Using the Web Key Service with Enigmail

Obtaining the public key of someone has always being a major pain point of using GnuPG. OpenPGP doesn't "outsource" trust management by using a PKI. Instead, it allows each user to decide whom to trust. This has the downside that we need to evaluate whether we can trust a new public key for each new communication partner. Until recently, there wasn't an automatic way to securely get the public key of someone you never communicated with.

The Web Key Service and the new --auto-key-retrieve & --auto-key-locate available in GnuPG 2.1.19 and beyond.

Web Key Service

The Web Key Service is a protocol to publish public OpenPGP keys via email and retrieve others' public keys using HTTPS. The advantage over HKPS is that every email provider maintains its own key server (called Web Key Directory, WKD) that is authoritative for all its users. This means that:

  1. There exists only one key server for a given email address. No need to ask multiple servers as with HKPS.
  2. When publishing a public key using mail, WKD makes sure the sender is in possession of the secret key.
  3. Email providers can (and should) make sure that only the owner of the email account is able to publish a public key for it.

Point three helps us with trust management. In case we trust the email provider of our communication partner, we can trust the key retrieved by WKD more than one from an HKPS based key server.

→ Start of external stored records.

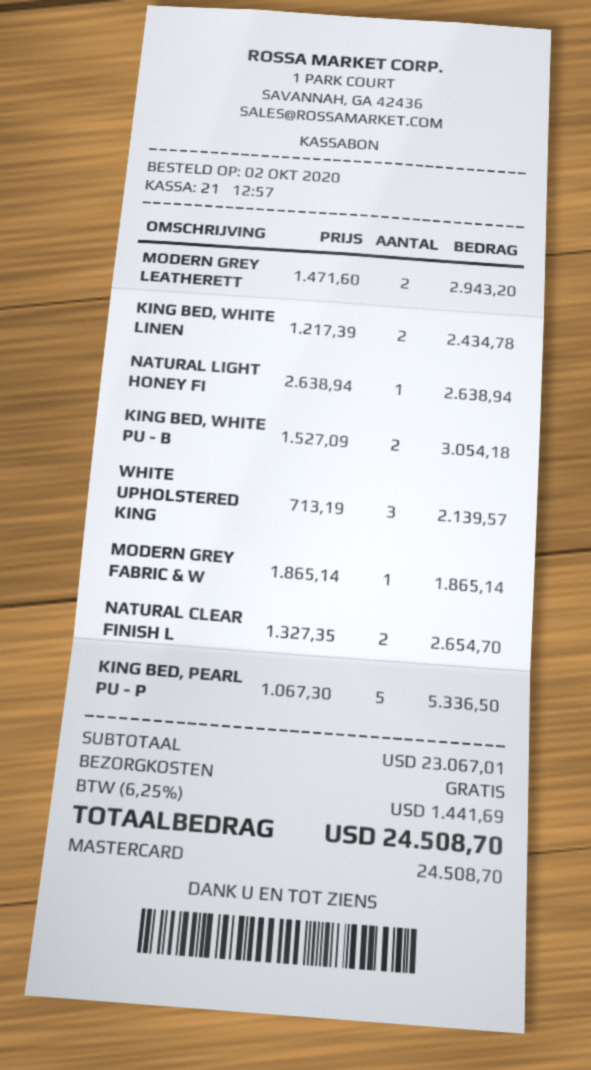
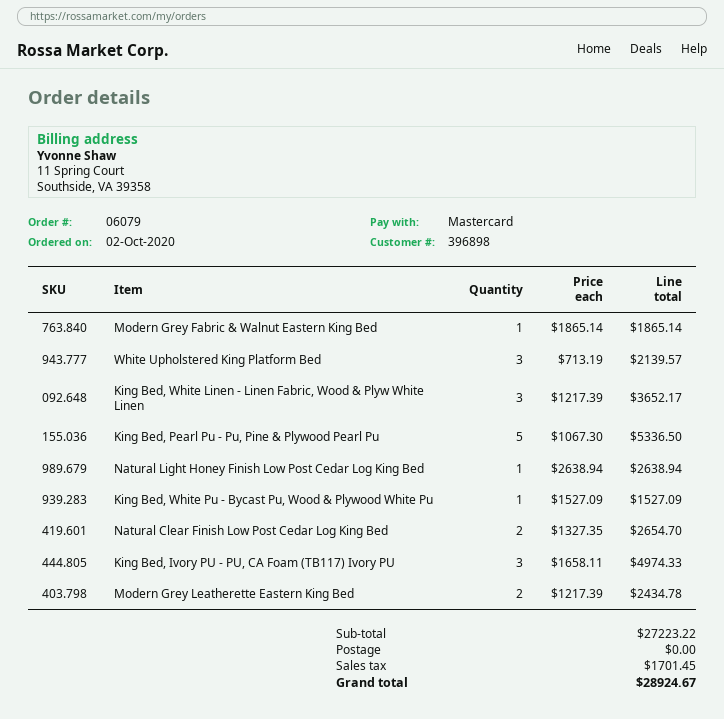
MODERN GREY LEATHERETT: 2 x 1471.60 = 2943.20 -> 2 x 1217.39 = 2434.78
KING BED, WHITE LINEN: 2 x 1217.39 = 2434.78 -> 3 x 1217.39 = 3652.17
KING BED, WHITE PU - B: 2 x 1527.09 = 3054.18 -> 1 x 1527.09 = 1527.09
King Bed, Ivory PU - PU, CA Foam (TB117) Ivory PU: none -> 3 x 1658.11 = 4974.33
subtotal: 23067.01 -> 27223.22
tax: 1441.69 -> 1701.45
total: 24508.70 -> 28924.67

Figure 1: Web key service protocol overview

Publish your public key to a Web Key Directory

In order to use WKS you need a provider who supports it 1. After you configured the email account in Thunderbird you need to enable OpenPGP for it and generate a key pair.


Figure 2: Enable the OpenPGP checkbox in the account settings.

Then, open the key management window and find your public key. Right clicking it opens the context menu. There, select the option to upload the public key to your provider's WKD.


Figure 3: Context menu of the key management dialog.

After submission, the WKD will send an email to you asking to confirm the publication request. The subject line and body copy can be defined by the WKD but Enigmail will display a yellow bar above the message announcing it is a confirmation request. Clicking the button on the right will send the confirmation email to WKD.


Figure 4: Enigmail adds a yellow bar to the confirmation request.

After the email has been sent, your public key will be accessible to everybody.

Receive others public key from a Web Key Directory

Recent version of Enigmail receive missing public keys automatically form multiple sources, including WKD. Everybody who wants to send you an encrypted email will be able to do so without finding your public key manually first.

This is a bit anticlimactic, but you can use the --auto-key-locate option to retrieve your own public key from the WKD to see if it worked.

HOME=`mktemp -d` gpg2 --auto-key-locate wkd -e -r <your email address>

If GnuPG is able to retrieve the public key you will see a line that looks like that:

gpg: automatically retrieved '<your email address>' via WKD



As the time of writing only Posteo supports WKS.